Britain and Russia: enlisted hackers
Network forces hackers preferred, as early as 1998, because of the successful invasion of the US Pentagon computer system, Israel’s 18-year-old boy hacker Tenenbaum put on uniforms to become an Israeli soldier. Subsequently, the British government also in 2009, including former hackers, including network elite to defend the network security. They are young, diverse in background, some have been hackers, and even minor cybercrime.
On June 25, 2009, the UK government introduced its first national cybersecurity strategy and announced the establishment of two new departments of cybersecurity, the Network Security Office and the Network Security Operations Center, which are responsible for coordinating government security and coordination of government and government The security of the main computer system of civil society.
India in 2007 formed a land, sea and air armed forces joint emergency team, and enlisted hackers. At the same time, by absorbing the civil master enlisted and the cadet students “hacker” technical training, etc., and gradually complete the future network war talent pool.
Military power Russia in the 1990s on the establishment of the Information Security Committee, specifically responsible for network information security, launched in 2002, “Russian Federal Information Security Theory”, the network information warfare compared to the future “sixth generation of war.” Russia already has a large number of network elite, anti-virus technology is walking in the forefront of the world, in the event of a threat or need, these talents and technology will soon be transferred to military use.
“Black door”: ridiculous blame
Although there is no factual basis, but the US Internet security companies and the government is still often create “hacker door”, directed at China, not only involving colleges and universities, enterprises, as well as technical schools such as Shandong Lan Xiang, there are network individuals, now point to the Chinese military, Even to provide “hacker headquarters building” photos. However, the relationship between the IP address alone, “the source of the attack from China,” highlighting the ignorance of the relevant US people.

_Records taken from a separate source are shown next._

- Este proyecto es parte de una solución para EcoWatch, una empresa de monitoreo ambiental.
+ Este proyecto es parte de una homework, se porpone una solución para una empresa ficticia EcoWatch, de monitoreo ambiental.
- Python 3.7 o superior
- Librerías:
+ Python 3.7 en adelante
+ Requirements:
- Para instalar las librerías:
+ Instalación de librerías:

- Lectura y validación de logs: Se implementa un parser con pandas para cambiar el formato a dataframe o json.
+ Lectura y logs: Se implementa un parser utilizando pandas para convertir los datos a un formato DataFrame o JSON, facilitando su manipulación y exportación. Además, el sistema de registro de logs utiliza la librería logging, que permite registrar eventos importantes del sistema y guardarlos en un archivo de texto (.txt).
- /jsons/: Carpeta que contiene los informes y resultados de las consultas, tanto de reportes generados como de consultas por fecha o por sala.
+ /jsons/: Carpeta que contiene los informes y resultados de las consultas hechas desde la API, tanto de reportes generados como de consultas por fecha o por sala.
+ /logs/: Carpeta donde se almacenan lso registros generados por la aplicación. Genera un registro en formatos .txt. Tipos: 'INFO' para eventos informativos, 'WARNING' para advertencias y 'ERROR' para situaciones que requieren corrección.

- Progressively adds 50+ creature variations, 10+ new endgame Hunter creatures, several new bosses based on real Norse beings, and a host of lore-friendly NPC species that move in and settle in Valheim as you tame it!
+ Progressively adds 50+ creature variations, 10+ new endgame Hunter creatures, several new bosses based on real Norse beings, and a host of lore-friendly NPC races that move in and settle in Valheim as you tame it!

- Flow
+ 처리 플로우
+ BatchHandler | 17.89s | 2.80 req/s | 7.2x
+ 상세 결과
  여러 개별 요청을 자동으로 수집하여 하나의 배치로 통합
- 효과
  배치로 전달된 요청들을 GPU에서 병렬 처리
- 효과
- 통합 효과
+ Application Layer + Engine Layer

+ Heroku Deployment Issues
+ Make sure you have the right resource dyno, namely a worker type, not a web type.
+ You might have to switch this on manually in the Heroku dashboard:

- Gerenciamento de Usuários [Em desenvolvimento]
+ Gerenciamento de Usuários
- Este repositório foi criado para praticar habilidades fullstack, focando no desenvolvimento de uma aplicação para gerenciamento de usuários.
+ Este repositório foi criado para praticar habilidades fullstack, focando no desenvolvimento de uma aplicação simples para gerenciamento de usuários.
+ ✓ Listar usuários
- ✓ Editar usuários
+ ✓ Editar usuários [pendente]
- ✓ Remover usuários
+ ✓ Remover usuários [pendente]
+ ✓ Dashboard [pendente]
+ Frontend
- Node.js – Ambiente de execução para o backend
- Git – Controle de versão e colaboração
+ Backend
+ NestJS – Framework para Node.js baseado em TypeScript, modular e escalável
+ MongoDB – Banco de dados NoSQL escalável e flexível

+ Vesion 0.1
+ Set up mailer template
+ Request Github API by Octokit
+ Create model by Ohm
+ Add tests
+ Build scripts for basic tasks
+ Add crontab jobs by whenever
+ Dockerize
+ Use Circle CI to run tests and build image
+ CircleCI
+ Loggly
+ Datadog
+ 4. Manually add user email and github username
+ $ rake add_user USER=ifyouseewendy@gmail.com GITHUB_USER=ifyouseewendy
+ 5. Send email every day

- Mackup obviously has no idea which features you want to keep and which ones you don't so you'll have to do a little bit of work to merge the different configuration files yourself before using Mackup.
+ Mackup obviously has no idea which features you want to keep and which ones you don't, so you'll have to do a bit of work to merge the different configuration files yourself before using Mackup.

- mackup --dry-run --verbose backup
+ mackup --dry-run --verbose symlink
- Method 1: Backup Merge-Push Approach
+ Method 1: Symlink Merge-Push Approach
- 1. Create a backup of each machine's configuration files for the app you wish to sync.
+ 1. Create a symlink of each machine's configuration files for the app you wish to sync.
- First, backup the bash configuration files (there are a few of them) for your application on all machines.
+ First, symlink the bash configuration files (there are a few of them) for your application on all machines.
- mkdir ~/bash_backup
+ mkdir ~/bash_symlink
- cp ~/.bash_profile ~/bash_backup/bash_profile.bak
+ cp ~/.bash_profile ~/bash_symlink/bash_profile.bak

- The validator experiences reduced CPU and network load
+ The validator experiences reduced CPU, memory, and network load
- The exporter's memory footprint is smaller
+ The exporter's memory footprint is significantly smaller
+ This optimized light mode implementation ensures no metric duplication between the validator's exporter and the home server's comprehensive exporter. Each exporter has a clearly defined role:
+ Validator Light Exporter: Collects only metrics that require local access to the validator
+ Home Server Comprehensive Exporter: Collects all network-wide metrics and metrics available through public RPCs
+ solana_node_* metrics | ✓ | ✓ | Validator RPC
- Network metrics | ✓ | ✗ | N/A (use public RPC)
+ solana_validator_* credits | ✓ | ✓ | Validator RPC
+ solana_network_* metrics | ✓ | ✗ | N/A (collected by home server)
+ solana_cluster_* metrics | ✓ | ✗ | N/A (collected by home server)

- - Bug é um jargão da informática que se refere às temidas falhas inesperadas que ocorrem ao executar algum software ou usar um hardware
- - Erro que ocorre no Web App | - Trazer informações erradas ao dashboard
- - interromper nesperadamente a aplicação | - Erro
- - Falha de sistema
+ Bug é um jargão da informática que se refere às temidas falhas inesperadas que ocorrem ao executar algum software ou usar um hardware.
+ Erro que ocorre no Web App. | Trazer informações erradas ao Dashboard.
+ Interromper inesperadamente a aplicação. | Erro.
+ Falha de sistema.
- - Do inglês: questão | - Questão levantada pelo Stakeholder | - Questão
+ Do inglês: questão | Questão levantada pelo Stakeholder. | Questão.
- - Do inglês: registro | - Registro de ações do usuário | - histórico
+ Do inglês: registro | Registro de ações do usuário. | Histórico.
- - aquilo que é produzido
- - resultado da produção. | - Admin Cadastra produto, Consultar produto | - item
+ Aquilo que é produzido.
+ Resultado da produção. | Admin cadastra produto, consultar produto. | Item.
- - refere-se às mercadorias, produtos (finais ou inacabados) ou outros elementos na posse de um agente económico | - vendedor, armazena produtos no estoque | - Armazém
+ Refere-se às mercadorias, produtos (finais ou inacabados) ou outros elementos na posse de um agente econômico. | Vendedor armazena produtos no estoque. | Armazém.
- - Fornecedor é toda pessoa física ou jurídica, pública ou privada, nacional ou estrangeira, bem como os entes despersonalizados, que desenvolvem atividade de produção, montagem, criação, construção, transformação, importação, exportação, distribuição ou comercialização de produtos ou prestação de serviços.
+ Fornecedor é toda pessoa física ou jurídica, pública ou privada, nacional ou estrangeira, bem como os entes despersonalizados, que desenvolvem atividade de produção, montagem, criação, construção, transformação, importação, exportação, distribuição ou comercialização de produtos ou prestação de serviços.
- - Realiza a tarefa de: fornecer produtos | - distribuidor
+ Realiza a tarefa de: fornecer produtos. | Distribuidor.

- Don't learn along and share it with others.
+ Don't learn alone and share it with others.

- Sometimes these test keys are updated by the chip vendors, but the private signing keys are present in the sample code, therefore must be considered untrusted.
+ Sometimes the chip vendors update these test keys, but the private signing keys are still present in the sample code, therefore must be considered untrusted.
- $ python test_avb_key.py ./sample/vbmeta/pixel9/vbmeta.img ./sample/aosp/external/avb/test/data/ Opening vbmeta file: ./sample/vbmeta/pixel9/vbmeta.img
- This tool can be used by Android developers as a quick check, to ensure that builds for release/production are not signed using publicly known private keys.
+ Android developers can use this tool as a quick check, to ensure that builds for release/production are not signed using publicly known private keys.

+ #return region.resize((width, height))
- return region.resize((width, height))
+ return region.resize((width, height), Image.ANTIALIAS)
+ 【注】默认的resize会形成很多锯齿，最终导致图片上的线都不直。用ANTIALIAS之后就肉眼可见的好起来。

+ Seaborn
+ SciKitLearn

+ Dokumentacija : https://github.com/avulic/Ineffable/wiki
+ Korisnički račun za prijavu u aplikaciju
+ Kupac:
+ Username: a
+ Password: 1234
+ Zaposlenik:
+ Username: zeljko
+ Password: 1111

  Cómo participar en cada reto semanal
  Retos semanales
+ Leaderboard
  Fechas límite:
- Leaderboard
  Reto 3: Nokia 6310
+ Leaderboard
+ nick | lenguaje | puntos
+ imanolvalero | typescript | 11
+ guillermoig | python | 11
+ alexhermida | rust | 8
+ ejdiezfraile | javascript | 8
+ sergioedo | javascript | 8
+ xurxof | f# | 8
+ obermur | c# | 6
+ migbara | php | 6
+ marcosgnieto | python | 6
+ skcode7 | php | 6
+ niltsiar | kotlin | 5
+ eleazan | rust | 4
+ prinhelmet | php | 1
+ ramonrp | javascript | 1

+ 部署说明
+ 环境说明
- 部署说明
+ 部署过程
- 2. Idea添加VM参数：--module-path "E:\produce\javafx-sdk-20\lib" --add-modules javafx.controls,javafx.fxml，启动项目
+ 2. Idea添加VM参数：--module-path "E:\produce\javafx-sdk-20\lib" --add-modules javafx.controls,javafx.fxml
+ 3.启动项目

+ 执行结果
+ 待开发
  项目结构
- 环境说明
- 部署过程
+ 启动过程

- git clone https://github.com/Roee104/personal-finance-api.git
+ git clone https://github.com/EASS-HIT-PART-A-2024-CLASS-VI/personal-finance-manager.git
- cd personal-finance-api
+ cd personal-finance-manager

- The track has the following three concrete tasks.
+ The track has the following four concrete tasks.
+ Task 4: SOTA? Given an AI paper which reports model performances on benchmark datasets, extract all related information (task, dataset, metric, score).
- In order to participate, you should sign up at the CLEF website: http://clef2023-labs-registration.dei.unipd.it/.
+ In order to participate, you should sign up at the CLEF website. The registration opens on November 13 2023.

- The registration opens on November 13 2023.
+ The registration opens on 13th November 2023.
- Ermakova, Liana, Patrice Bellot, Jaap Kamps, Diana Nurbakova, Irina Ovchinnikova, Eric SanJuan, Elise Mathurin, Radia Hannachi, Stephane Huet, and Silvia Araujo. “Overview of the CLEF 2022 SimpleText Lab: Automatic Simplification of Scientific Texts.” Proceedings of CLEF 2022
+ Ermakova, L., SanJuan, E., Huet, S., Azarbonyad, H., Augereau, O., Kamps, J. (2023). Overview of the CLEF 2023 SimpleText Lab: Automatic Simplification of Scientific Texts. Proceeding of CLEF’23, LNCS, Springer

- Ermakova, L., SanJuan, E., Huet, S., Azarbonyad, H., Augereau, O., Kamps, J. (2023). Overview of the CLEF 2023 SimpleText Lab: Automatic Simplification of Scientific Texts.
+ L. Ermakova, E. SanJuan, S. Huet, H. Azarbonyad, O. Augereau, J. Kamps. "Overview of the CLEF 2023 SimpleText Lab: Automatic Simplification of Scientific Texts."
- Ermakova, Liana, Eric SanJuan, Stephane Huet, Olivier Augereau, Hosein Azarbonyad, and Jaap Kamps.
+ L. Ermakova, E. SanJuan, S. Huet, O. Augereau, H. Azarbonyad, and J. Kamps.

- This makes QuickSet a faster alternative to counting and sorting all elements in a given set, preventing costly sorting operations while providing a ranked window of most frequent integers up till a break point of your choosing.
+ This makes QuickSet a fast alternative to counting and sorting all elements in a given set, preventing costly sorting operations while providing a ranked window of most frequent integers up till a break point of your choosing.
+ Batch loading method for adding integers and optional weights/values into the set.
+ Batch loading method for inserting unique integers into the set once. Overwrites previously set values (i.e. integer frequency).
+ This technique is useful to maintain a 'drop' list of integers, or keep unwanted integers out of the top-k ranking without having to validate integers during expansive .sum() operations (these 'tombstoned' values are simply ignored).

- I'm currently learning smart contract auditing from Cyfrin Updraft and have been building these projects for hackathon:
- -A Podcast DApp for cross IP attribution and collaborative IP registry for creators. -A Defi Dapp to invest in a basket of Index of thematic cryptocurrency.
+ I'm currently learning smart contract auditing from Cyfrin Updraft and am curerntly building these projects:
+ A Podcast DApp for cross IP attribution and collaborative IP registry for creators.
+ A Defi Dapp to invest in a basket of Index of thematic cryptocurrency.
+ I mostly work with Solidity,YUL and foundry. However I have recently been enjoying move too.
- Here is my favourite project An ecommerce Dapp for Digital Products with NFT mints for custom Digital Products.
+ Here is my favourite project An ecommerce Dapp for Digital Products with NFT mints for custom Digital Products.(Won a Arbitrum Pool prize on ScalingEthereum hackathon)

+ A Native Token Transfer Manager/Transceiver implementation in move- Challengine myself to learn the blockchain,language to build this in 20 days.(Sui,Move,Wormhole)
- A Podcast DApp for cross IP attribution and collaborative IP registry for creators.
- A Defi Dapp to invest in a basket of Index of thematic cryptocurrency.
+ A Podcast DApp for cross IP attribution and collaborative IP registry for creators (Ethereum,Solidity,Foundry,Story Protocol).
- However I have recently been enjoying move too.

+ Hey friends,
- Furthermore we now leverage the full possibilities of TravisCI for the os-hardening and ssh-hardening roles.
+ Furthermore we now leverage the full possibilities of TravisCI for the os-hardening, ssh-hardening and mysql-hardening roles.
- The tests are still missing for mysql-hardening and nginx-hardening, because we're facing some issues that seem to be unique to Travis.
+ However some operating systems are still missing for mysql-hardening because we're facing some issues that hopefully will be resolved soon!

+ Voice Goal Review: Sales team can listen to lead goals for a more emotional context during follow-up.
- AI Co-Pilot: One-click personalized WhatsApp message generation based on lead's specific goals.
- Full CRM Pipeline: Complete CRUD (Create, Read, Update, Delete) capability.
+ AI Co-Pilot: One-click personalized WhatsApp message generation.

How do hackers use their own computer to attack? How can I leave a registered IP address? They usually through the springboard control of third-party computer to form a botnet and then attack. Take the initiative to expose the IP address left traces, is it a professional hacker!
China’s Ministry of Defense International Bureau of Communications Deputy Director Meng Yan wrote that the United States in the transformation of the way to render the Chinese hacker attack trick, even ignore itself is the network virtual space “rule makers.” 2012, 73,000 foreign IP addresses as Trojans and botnet control server to participate in the control of more than 1,400 million hosts in China, 32,000 IP through the implantation of the back door of China’s nearly 38,000 sites in the implementation of remote control, which originated in the United States The number of network attacks ranked first.
Hacker attack and defense: no smoke of the war
Only a few minutes, the domestic password experts, Tsinghua University Distinguished Professor Wang Xiaoyun and her research team with ordinary personal computers, will be able to crack MD5 password algorithm. Before her, even with the fastest giant computer, but also to calculate more than 1 million years to crack.
If this is a war, you can not hear the sound and can not see the smoke. Hackers often through the acquisition of passwords, place Trojan horse program, e-mail attacks, node attacks, network monitoring, find system vulnerabilities, steal privileges and so on, and the use of WWW spoofing technology, the use of account attacks, etc. to launch network attacks.
Reporters learned that the current “hanging horse” (that is, in the page to load Trojan virus), “phishing” (forged WEB site or e-mail, etc.) and other ways to become the mainstream of hacker attacks.